They note that the stock has sharply underperformed the S&P 500 index since March 4. Boeing has dropped 40% since then, compared with a 16% decline for the S&P 500.
“Given the estimated impacts from the Covid-19 outbreak on Boeing Global Services and cancellation/deferral risk, as well as our estimate that the 737 MAX return to service will slip into the fall, we view this relative underperformance as warranted,” the analysts, led by Ronald Epstein, wrote in a report.
Some in the airline industry have expressed hope that the jets will come back into service this summer.
“We think the shares are now fairly valued at the current price trading range,” the analysts wrote.
They halved their price target to $180 from $360 “on market derating, increased volatility, and lower earnings.” They affirmed their neutral rating.
“We do not see a material threat to Boeing’s financial stability given recent news or share- price move,” the analysts said.
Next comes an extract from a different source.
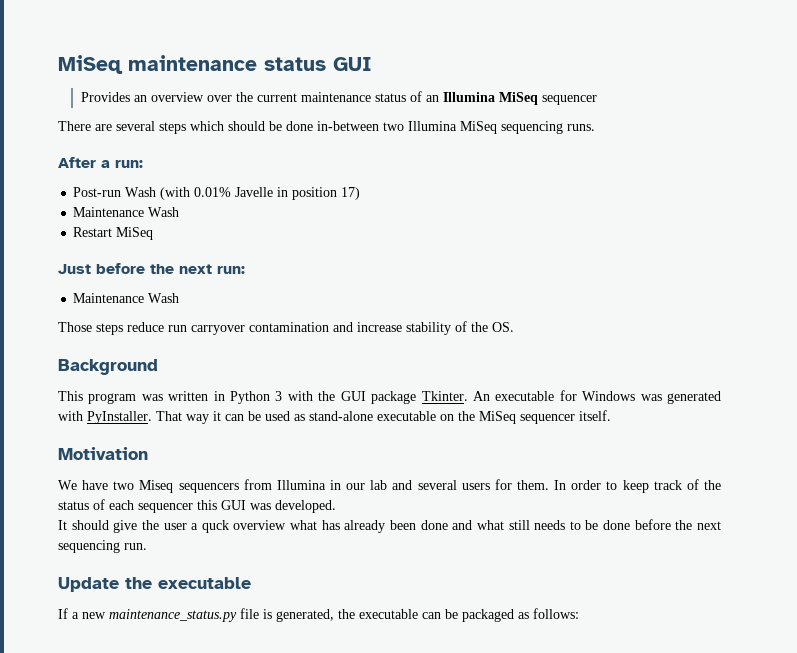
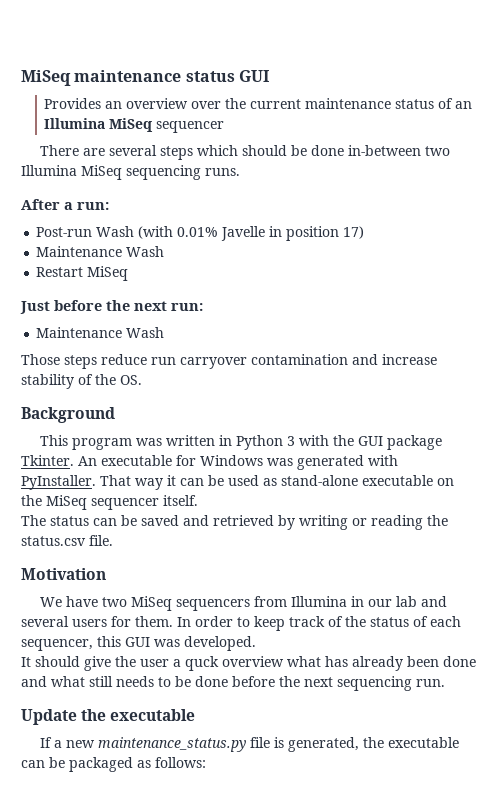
(611, 415) none -> [21,515,448,530] [21,535,113,546] // The status can be saved and retrieved by writing or reading the status.csv file.
[139,480,174,493] Miseq -> [131,596,173,611] MiSeq
[138,503,193,513] sequencer -> [21,639,93,651] sequencer,

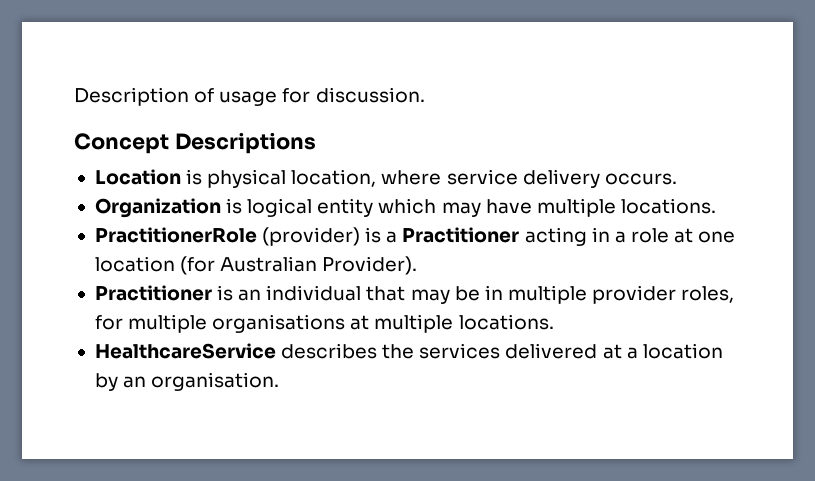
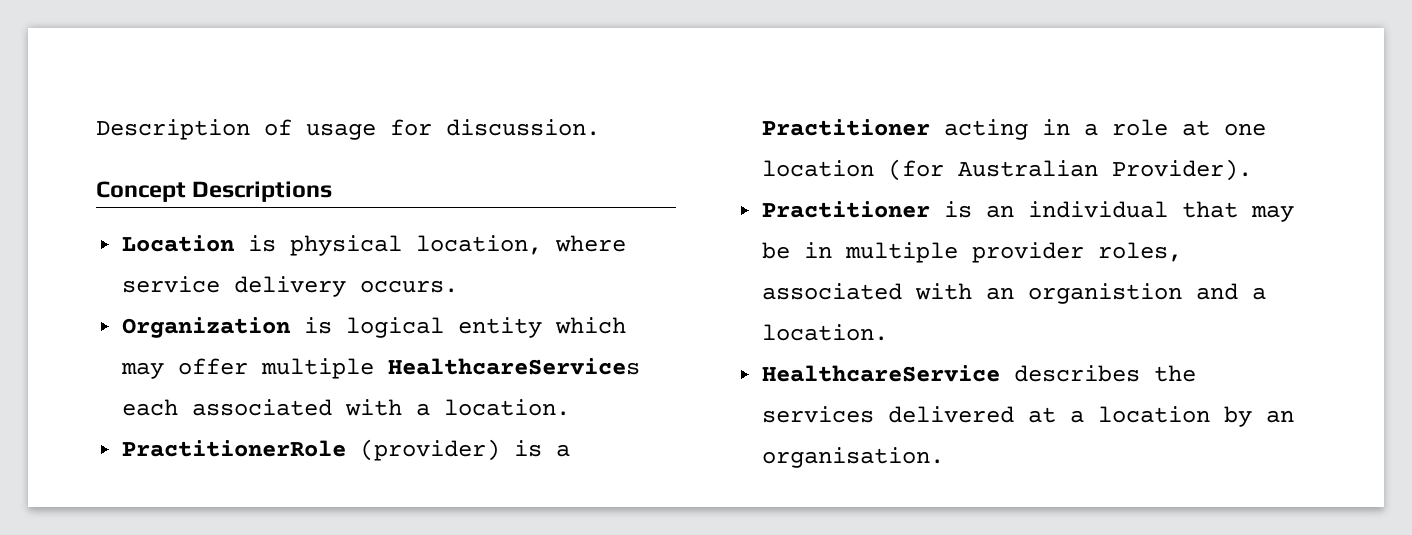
[485,198,716,217] have multiple locations. -> [178,358,641,379] [122,399,571,416] offer multiple HealthcareServices each associated with a location.
[94,314,554,333] for multiple organisations at multiple locations. -> [762,283,1267,304] [762,324,889,341] associated with an organistion and a location.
They say Boeing has “ample liquidity with sufficient access to additional unsecured debt funding if it were so required, given Boeing’s strong scale and presence in the credit market.”
Friday marks the one-year anniversary of the grounding of the 737 Max jet after two deadly accidents in 18 months.
“As airlines experience delivery delays of this magnitude, they may have the ability to walk away from MAX orders with no penalty,” the report said.
At last check, Boeing shares traded at $167.67, up 8.3%.